# ACTION ITEM:
Show each line of the listing in which the word "Julho" occurs.

# GIVEN RECORDS:
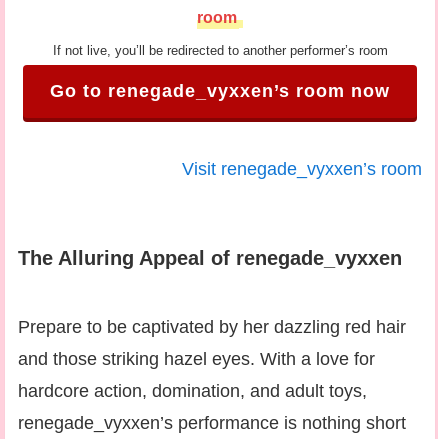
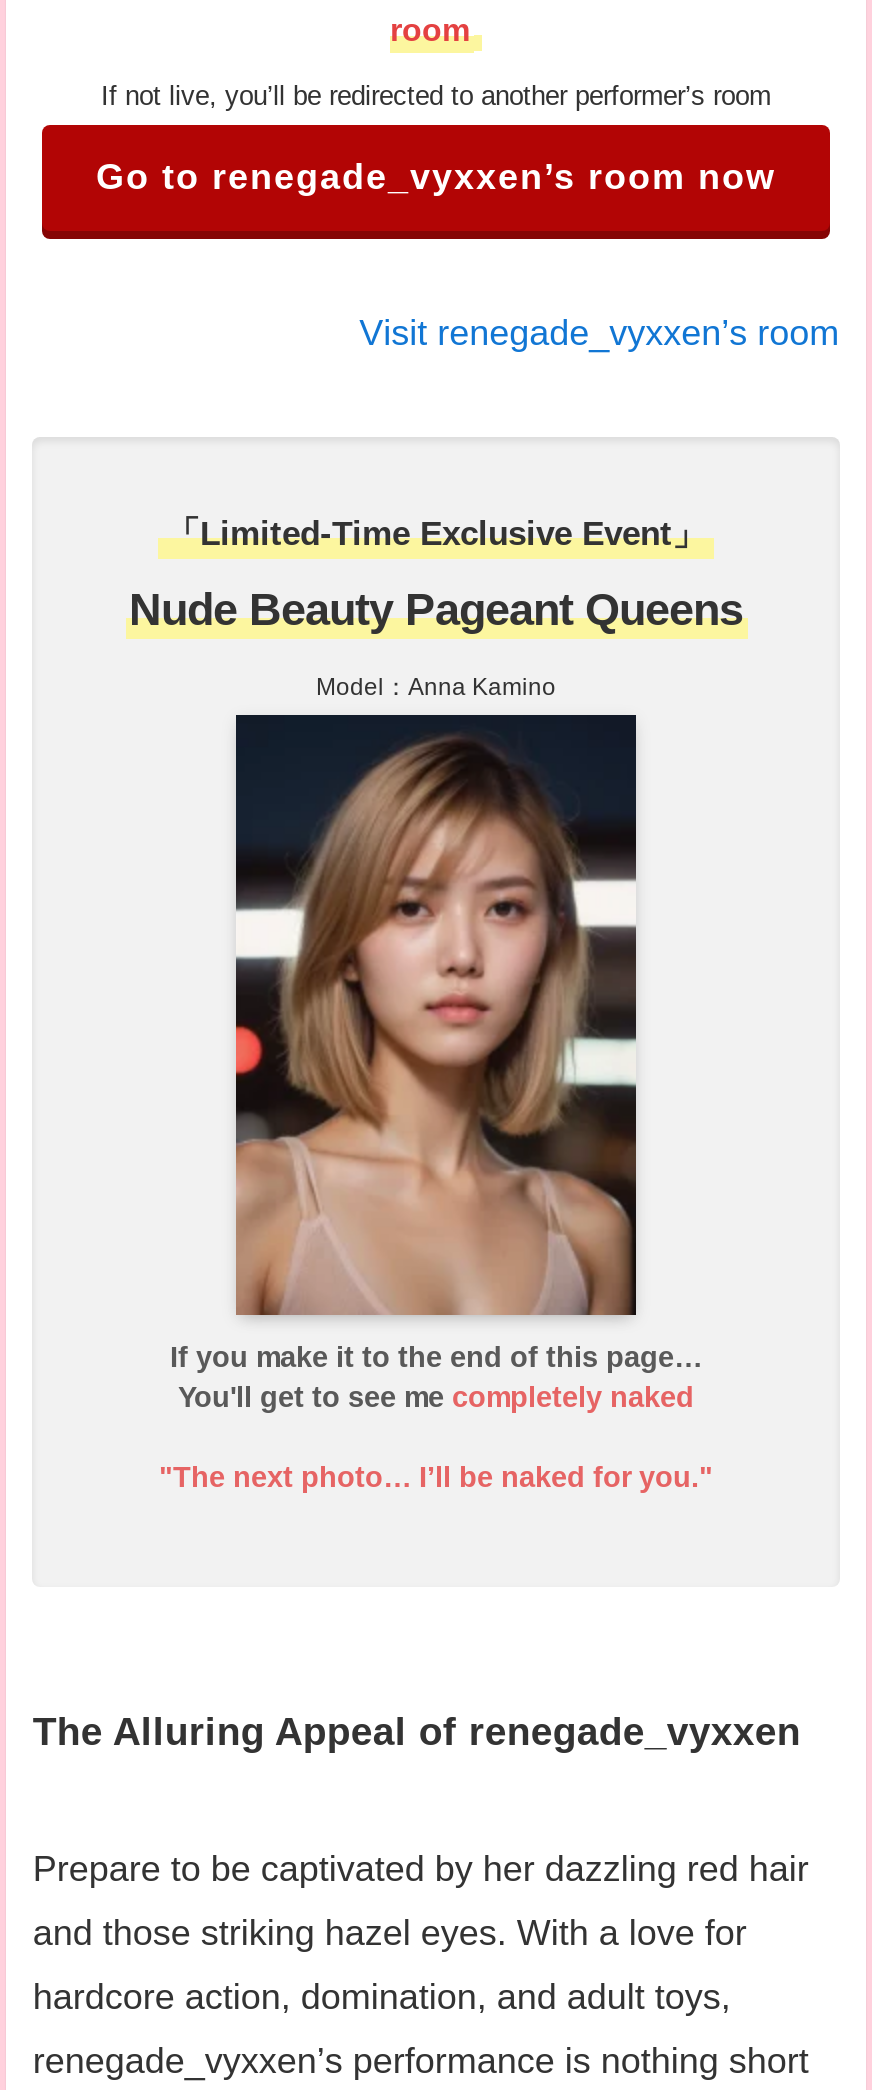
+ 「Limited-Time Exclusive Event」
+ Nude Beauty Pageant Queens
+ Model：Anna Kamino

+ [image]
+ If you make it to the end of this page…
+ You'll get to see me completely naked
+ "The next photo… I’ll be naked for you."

...

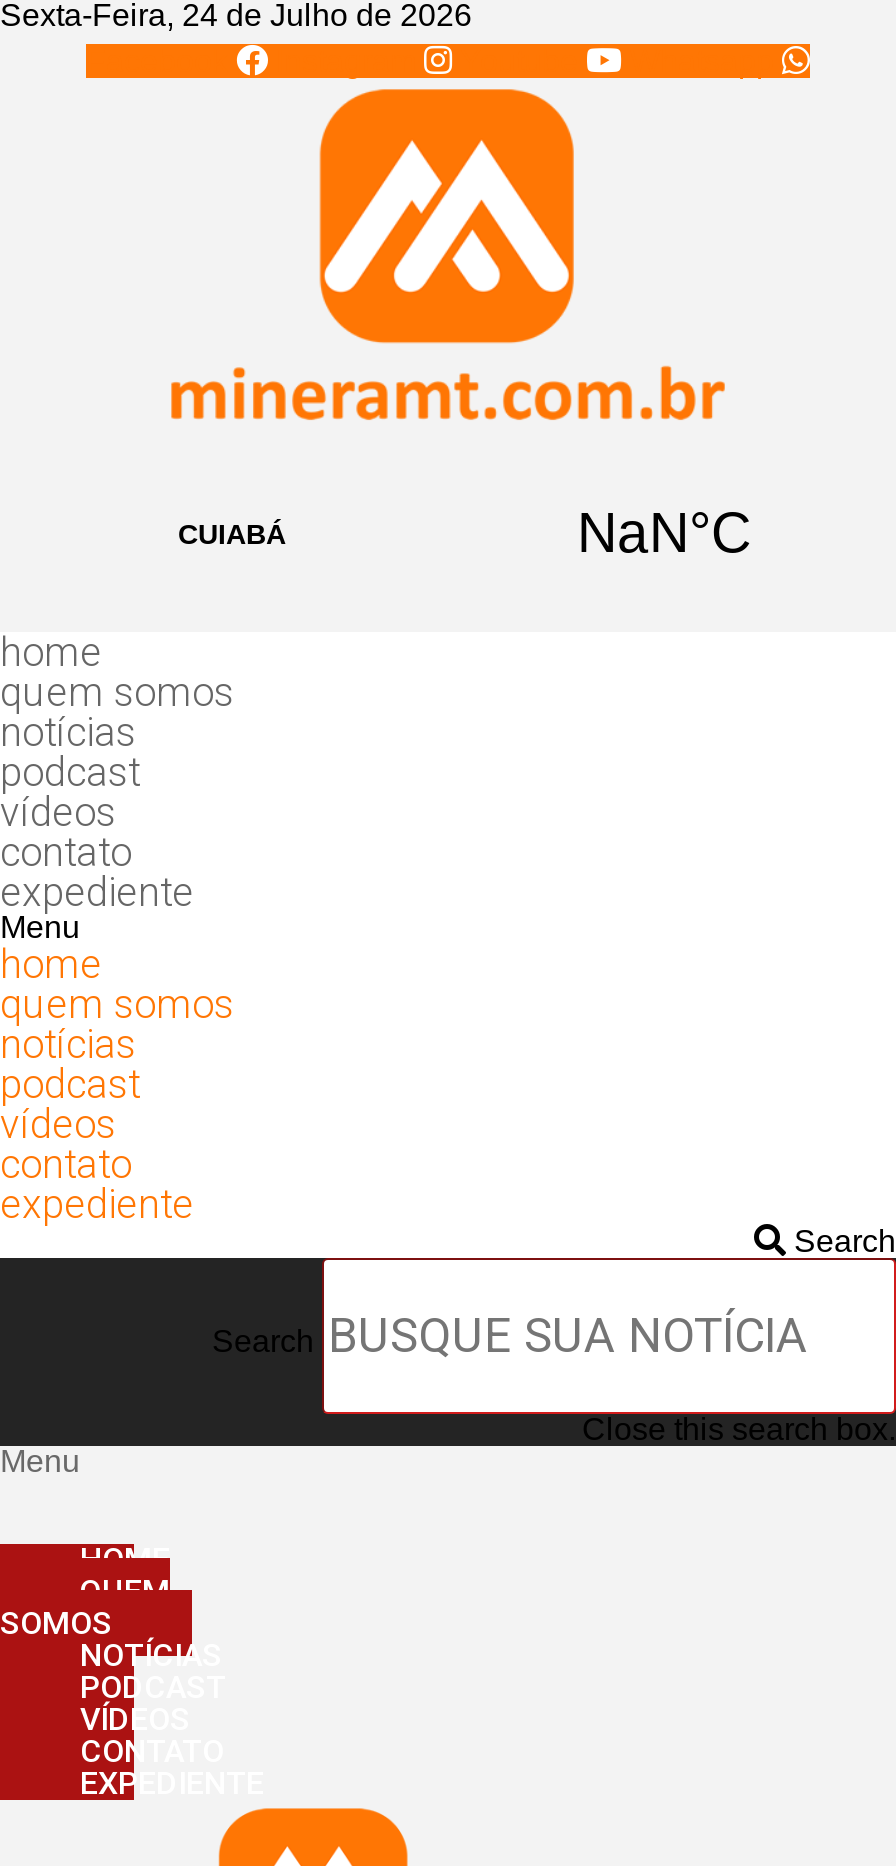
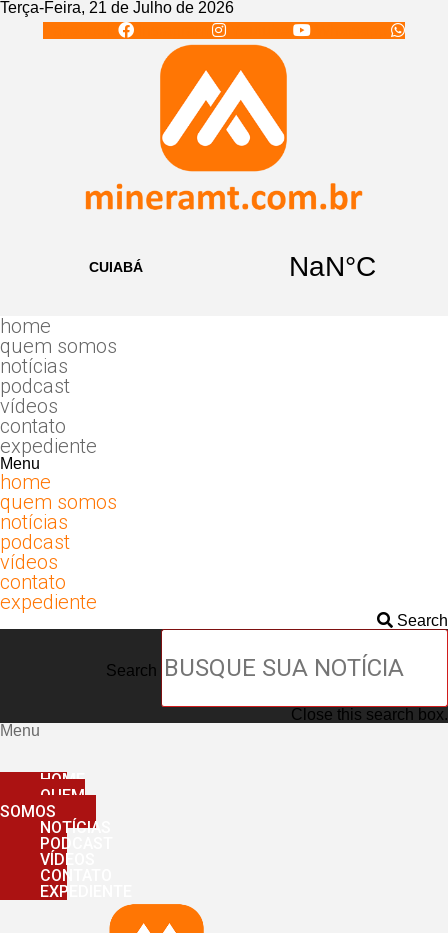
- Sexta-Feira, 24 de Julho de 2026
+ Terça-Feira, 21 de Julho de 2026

# ANSWER TO THIS TASK:
- Sexta-Feira, 24 de Julho de 2026
+ Terça-Feira, 21 de Julho de 2026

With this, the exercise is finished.